** What this task involves **
Wherever the string "text" shows up in the records below, return that line.

════

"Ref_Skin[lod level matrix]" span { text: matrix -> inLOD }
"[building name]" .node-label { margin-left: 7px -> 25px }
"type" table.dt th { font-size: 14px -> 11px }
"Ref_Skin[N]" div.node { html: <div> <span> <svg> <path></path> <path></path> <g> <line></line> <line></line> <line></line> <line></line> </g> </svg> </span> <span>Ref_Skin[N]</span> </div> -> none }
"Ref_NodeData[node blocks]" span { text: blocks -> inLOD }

════

** Output for this task **
"Ref_Skin[lod level matrix]" span { text: matrix -> inLOD }
"Ref_NodeData[node blocks]" span { text: blocks -> inLOD }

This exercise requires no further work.